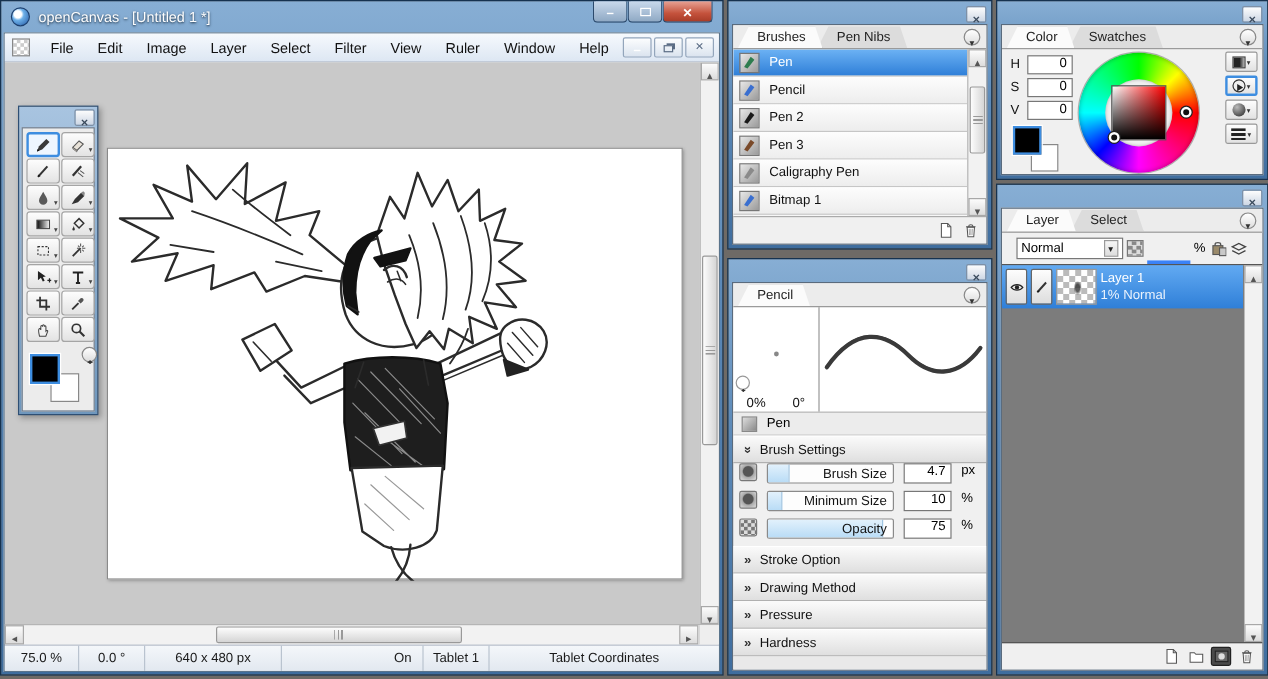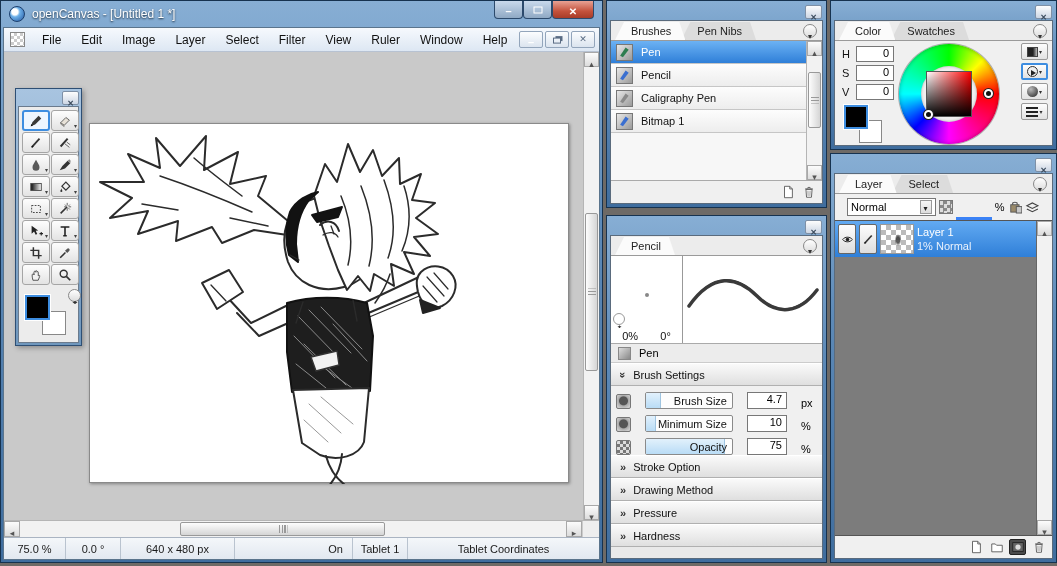--- a/index.html
+++ b/index.html
@@ -33,21 +33,21 @@
           background:repeating-linear-gradient(180deg,#999 0 1px,transparent 1px 3px); }
   .grip-h { position:absolute; left:50%; top:50%; width:9px; height:8px; transform:translate(-50%,-50%);
           background:repeating-linear-gradient(90deg,#999 0 1px,transparent 1px 3px); }
 
   
   .sec { height:23px; background:linear-gradient(#fafafa,#dfdfdf); border-top:1px solid #fff; border-bottom:1px solid #b0b0b0;
          display:flex; align-items:center; gap:7px; padding:0 9px; font-size:11px; color:#111; flex:none; }
   .chev { color:#333; font-weight:bold; font-size:11px; }
   .chev.down { display:inline-block; transform:rotate(90deg); }
   .chev::before { content:"\00BB"; }
-  .srow { height:23px; display:flex; align-items:flex-end; gap:14px; padding:0 5px; flex:none; }
+  .srow { height:23px; display:flex; align-items:flex-start; gap:8px; padding:0 5px; flex:none; }
   .sicon { width:15px; height:15px; border:1px solid #777; border-radius:2px; background:radial-gradient(circle at 50% 45%, #555 0 4px, #aaa 5px, #ccc 8px); flex:none; }
   .sicon.checker { background:repeating-conic-gradient(#777 0 25%, #ddd 0 50%) 0 0/6px 6px; }
   .strack { flex:1; height:17px; border:1px solid #8a8a8a; background:#fdfdfd; position:relative; border-radius:2px; overflow:hidden; }
   .sfill { position:absolute; left:0; top:0; bottom:0; background:linear-gradient(180deg,#e2f1fc,#b9dcf6); border-right:1px solid #9fc4e0; }
   .slabel { position:absolute; right:5px; top:0; font-size:11px; line-height:16px; color:#111; }
   .sval { width:40px; height:17px; border:1px solid #777; background:#fff; font-size:11px; text-align:right; padding:0 4px; flex:none; }
   .sunit { font-size:11px; width:16px; flex:none; }
 
   .checker { background:repeating-conic-gradient(#c2c2c2 0 25%, #fff 0 50%) 0 0/8px 8px; }
 
@@ -527,20 +527,32 @@
           <span class="brush-label">Pen</span>
         </div>
         <div class="brush-row">
           <span class="brush-icon">
               <span class="nib" style="background: rgb(58, 111, 208);"></span>
             </span>
           <span class="brush-label">Pencil</span>
         </div>
         <div class="brush-row">
           <span class="brush-icon">
+              <span class="nib" style="background: rgb(26, 26, 26);"></span>
+            </span>
+          <span class="brush-label">Pen 2</span>
+        </div>
+        <div class="brush-row">
+          <span class="brush-icon">
+              <span class="nib" style="background: rgb(122, 74, 42);"></span>
+            </span>
+          <span class="brush-label">Pen 3</span>
+        </div>
+        <div class="brush-row">
+          <span class="brush-icon">
               <span class="nib" style="background: rgb(138, 138, 138);"></span>
             </span>
           <span class="brush-label">Caligraphy Pen</span>
         </div>
         <div class="brush-row">
           <span class="brush-icon">
               <span class="nib" style="background: rgb(58, 111, 208);"></span>
             </span>
           <span class="brush-label">Bitmap 1</span>
         </div>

----------------

PROBLEM REQUIREMENTS. Find every line in the records that has the word "gradient". Copy those lines.

ANSWER FOR THIS EXERCISE.
           background:repeating-linear-gradient(180deg,#999 0 1px,transparent 1px 3px); }
           background:repeating-linear-gradient(90deg,#999 0 1px,transparent 1px 3px); }
   .sec { height:23px; background:linear-gradient(#fafafa,#dfdfdf); border-top:1px solid #fff; border-bottom:1px solid #b0b0b0;
   .sicon { width:15px; height:15px; border:1px solid #777; border-radius:2px; background:radial-gradient(circle at 50% 45%, #555 0 4px, #aaa 5px, #ccc 8px); flex:none; }
   .sicon.checker { background:repeating-conic-gradient(#777 0 25%, #ddd 0 50%) 0 0/6px 6px; }
   .sfill { position:absolute; left:0; top:0; bottom:0; background:linear-gradient(180deg,#e2f1fc,#b9dcf6); border-right:1px solid #9fc4e0; }
   .checker { background:repeating-conic-gradient(#c2c2c2 0 25%, #fff 0 50%) 0 0/8px 8px; }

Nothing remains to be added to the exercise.